Problem to work on — Return each line of the listing that follows in which the string "flight" can be found.

Data listing —
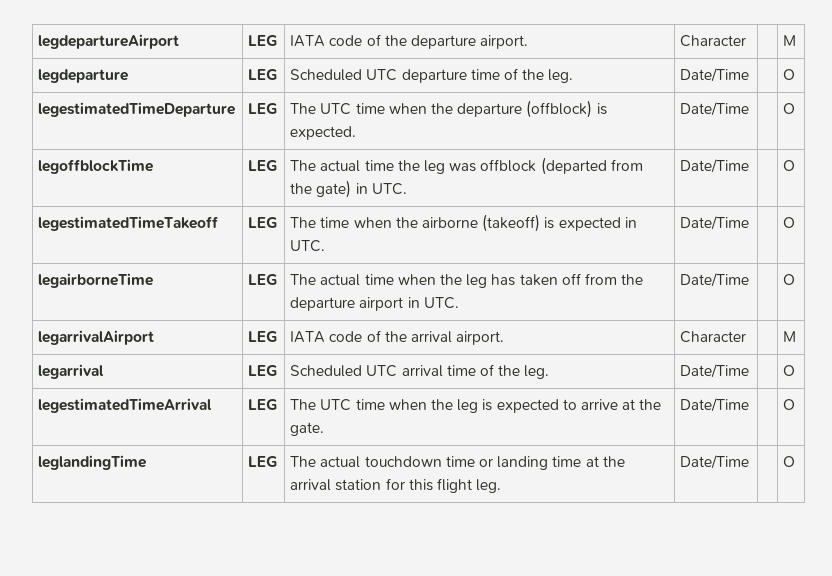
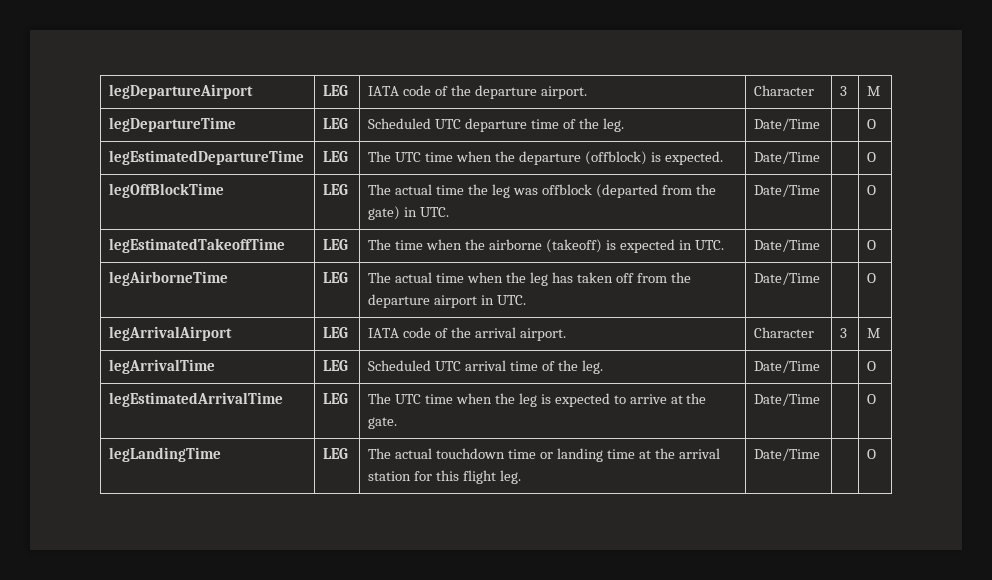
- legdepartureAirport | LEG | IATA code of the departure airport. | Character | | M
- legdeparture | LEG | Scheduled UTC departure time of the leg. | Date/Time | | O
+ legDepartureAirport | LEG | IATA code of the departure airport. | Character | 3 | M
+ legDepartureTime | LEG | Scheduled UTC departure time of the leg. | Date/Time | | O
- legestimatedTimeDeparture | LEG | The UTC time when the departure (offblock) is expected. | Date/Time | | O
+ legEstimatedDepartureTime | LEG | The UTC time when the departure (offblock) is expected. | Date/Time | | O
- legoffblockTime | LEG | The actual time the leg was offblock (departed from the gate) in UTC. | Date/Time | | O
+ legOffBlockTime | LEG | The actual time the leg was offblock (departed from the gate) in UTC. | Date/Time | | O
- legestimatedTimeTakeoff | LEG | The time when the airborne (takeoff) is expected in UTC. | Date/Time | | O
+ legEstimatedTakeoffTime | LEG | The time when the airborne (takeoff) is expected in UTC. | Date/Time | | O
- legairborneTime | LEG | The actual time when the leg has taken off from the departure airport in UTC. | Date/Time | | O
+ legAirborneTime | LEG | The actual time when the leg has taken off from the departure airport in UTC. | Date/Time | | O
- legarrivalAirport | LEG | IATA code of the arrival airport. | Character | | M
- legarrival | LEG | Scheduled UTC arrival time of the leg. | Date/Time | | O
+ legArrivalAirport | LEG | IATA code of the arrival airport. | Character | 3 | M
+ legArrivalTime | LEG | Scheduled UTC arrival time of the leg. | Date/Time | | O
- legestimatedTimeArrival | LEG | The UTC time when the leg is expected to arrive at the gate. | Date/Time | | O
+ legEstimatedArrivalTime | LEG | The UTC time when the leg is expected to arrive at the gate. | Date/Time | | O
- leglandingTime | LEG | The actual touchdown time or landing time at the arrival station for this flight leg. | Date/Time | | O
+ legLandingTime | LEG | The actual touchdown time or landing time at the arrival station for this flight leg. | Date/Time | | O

---

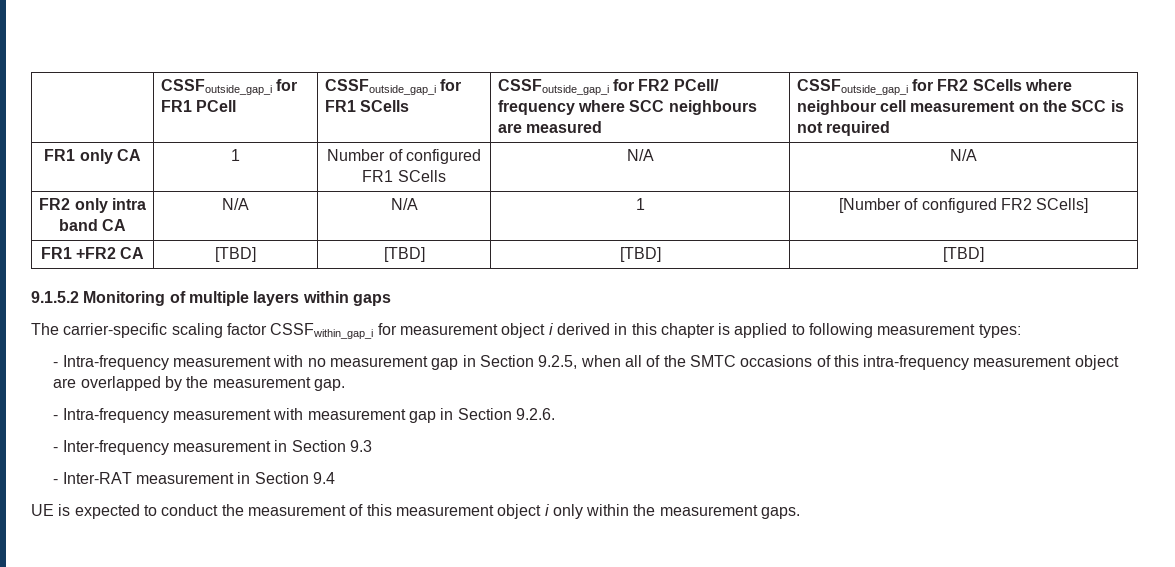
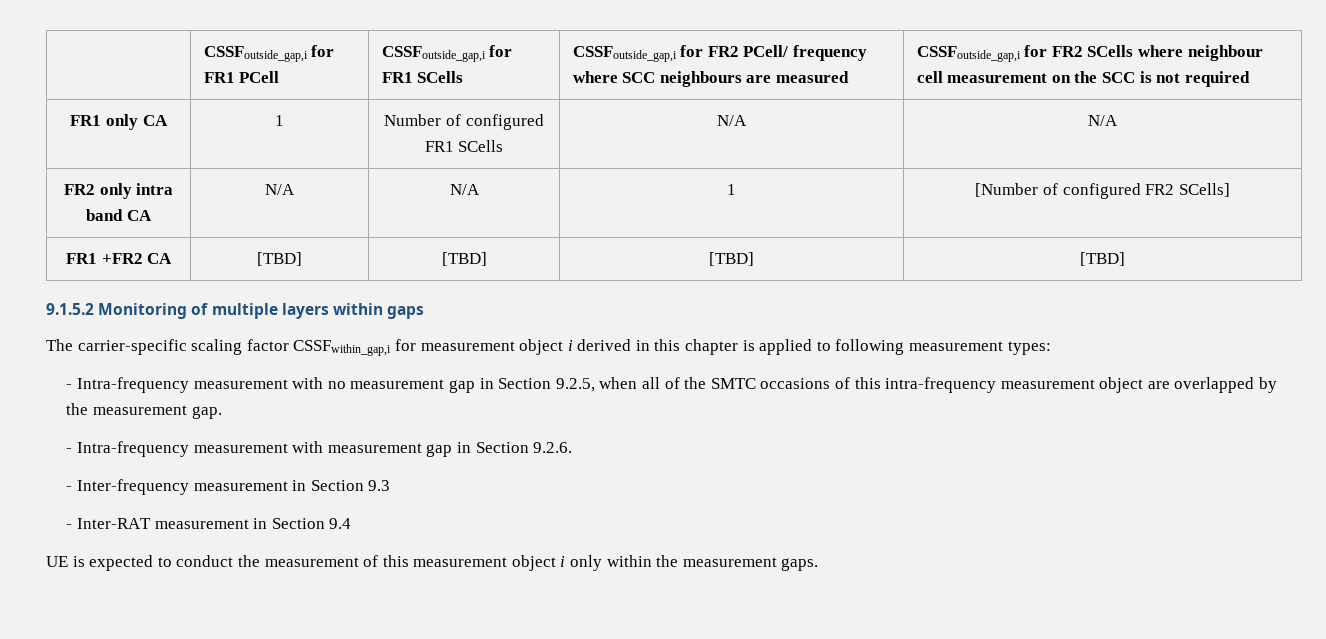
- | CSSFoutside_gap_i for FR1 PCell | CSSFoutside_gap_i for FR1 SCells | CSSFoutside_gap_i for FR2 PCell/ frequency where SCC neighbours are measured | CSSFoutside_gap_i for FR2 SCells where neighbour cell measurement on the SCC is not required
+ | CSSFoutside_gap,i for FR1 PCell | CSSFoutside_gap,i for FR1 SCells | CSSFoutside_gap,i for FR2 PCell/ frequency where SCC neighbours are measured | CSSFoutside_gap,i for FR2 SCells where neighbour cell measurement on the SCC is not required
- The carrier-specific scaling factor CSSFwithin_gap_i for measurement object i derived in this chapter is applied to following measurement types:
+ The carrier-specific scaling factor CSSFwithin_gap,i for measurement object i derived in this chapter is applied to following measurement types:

Reply —
- leglandingTime | LEG | The actual touchdown time or landing time at the arrival station for this flight leg. | Date/Time | | O
+ legLandingTime | LEG | The actual touchdown time or landing time at the arrival station for this flight leg. | Date/Time | | O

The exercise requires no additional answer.